Well, 99.9% of the student body has no idea about any of this, and so they just see him as an overgrown crybaby and the perfect target for their hurled insults. He has literally no real friends and the closest relationship he has with anyone is probably with the counselor at the middle school. But even she can’t help him now, because he’s a freshman and therefore beyond her reach. The only people he can turn to now are his somewhat acquaintances, which is where I come in. I am that 0.1% of the student body who knows of his problems and does not immediately condemn him for being insecure. I am the only one, and therefore he comes to me just for reassurance that he really is a person and not just the big loser everyone tells him he is.
In middle school, he endured daily insults, and quite often he was shoved around in the halls or kicked as he walked past. One day someone went so far as to stab him, right in the back, with an unnaturally sharp pencil. He had a deep, bloody hole in his back, and the most he did about it was cry and tell the kids at my lunch table what happened. No one but me even cared enough to tell a teacher, and I thought he already had, so nobody took any action. Looking back, I think he did tell our music teacher, but the guy just shook his head and backed off, because even he didn’t want to deal with this kid.
That same year, he had a taste of fame, but it wasn’t the type of attention he wanted to attract. At a spirit assembly, he was one of a bunch of kids participating in the games. In this game, there were about five lines of people who would, one at a time, run across the gym, sit on a balloon on a chair, and pop the balloon, running back to tag the next person. The object of the game was to be the first line done. Well, this kid was afraid of loud noises, and it took him about a full minute, with his fingers in his ears, to build up the courage to sit on the balloon. Embarrassed, he tried to run quickly back across the gym, but tripped and went flying through the air. He came down on his face, BOUNCED, and ended up skidding to a halt with his feet up in the air. The entire school laughed at him from the bleachers, and a girl got the whole thing on tape! As if it wasn’t bad enough that for the rest of year he was known as the fat kid who fell, this girl put her clip on YouTube! She then advertised her clip by word of mouth, and this rumor flew even faster than the one about a sixth grader being pregnant! Needless to say, he was mortified.

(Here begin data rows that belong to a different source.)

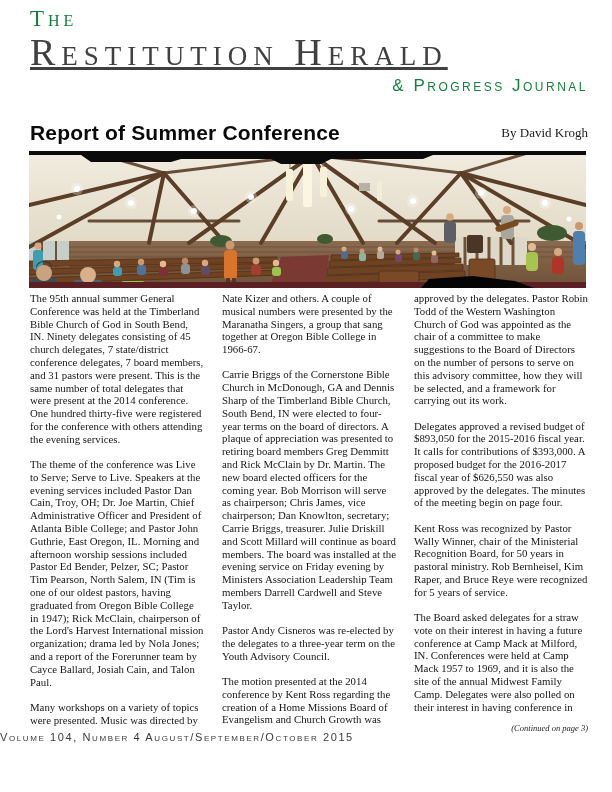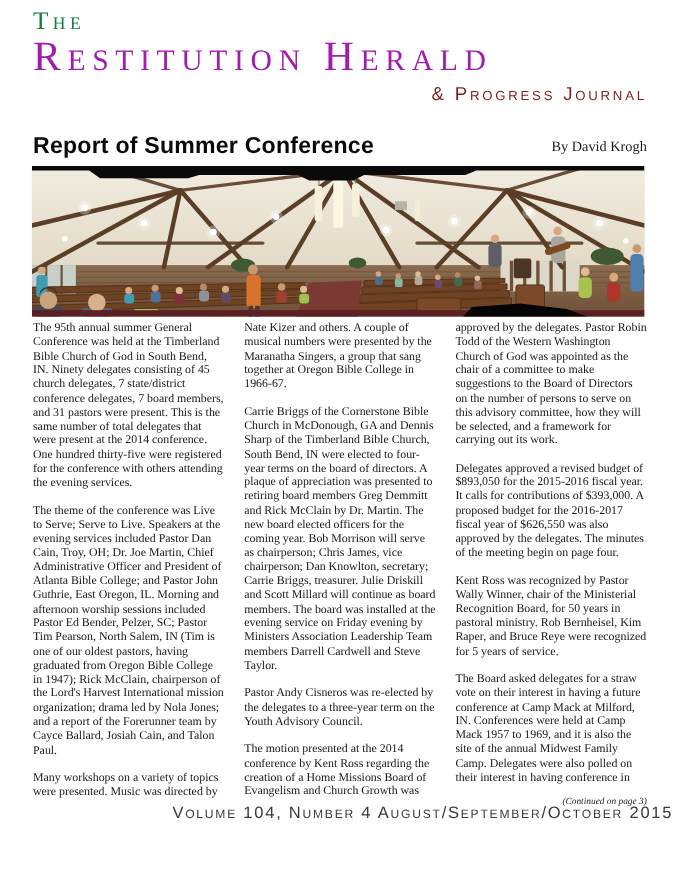"Restitution Herald" .mast-title { color: #a21caf -> #404040; text-decoration: none -> underline }
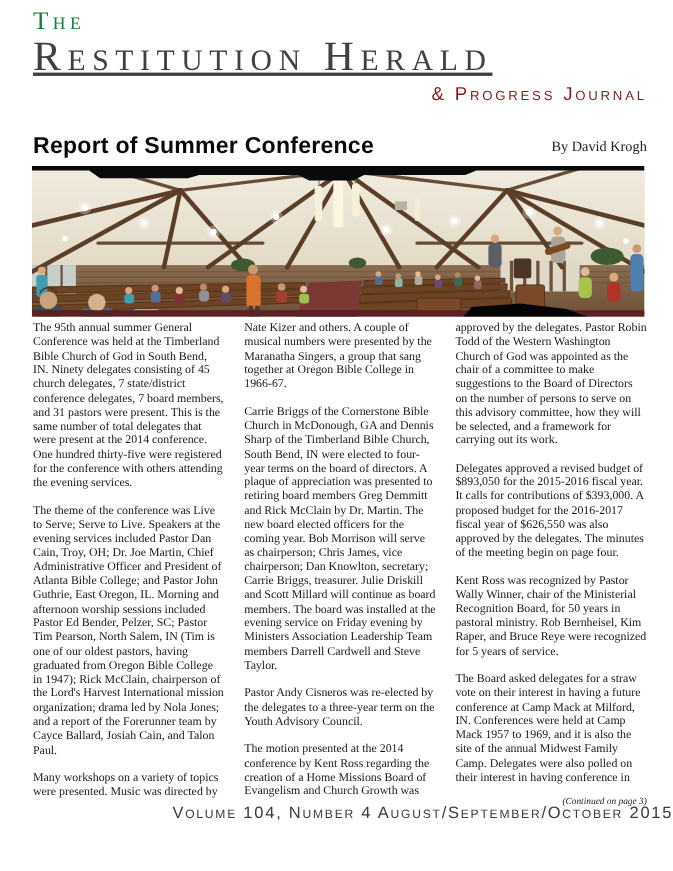"& Progress Journal" .mast-subtitle { color: #7f1d1d -> #15803d }
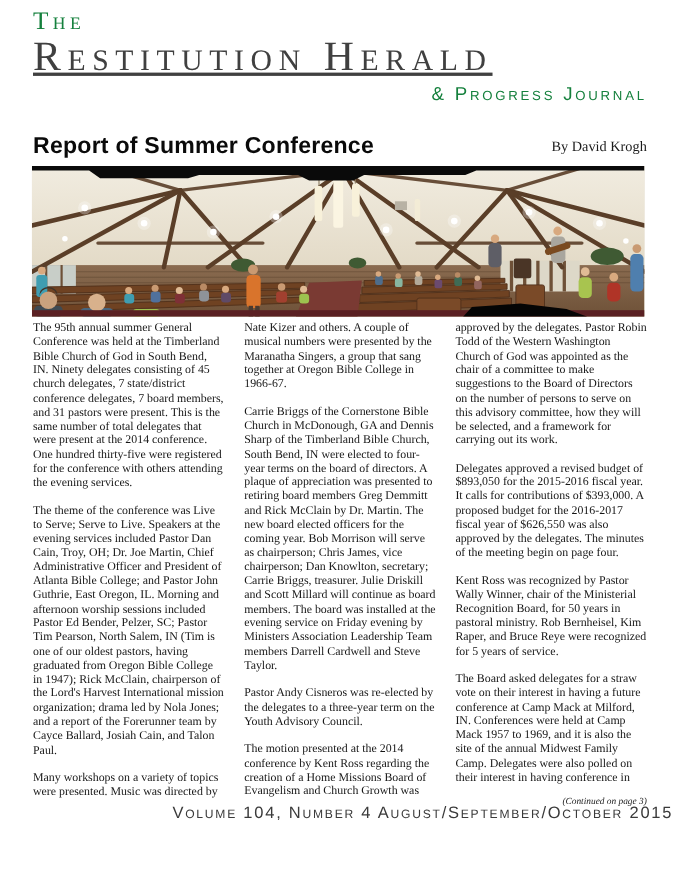"Volume 104, Number 4" .footer { font-size: 15px -> 11px; text-align: right -> left }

To this day, it still hasn’t changed. He still receives the same daily punishment for being different, and it sickens me to see it. And he still comes up to me from time to time just to talk or even just to say hi, because I’m the only one that won’t bite his head off as a response. What’s sad is that his questions are usually irrelevant and small, like “Did you notice they had pizza at lunch today?” to which I’ll reply “Oh yeah, they did.” What else is there to say? But I feel compelled to answer, just to let him know that I don’t despise his company. Today, though, I didn’t get a chance to answer. He came up to me and asked me why on earth I had dyed my hair black, that it had looked so beautiful when it was blonde, and now how would he find me in a crowd? What was I supposed to say to that? Before I could even answer him, however, he just shook his head and walked away.
As I write this, my keyboard is being quietly dotted with tiny drops of saltwater, and I hope that I have fully illustrated my feelings about this subject. This kid’s not so different than the rest of us; he just handles his problems in different ways. So please, keep an open mind, and an open heart. And remember, just because someone is different, it doesn’t make him less of a person.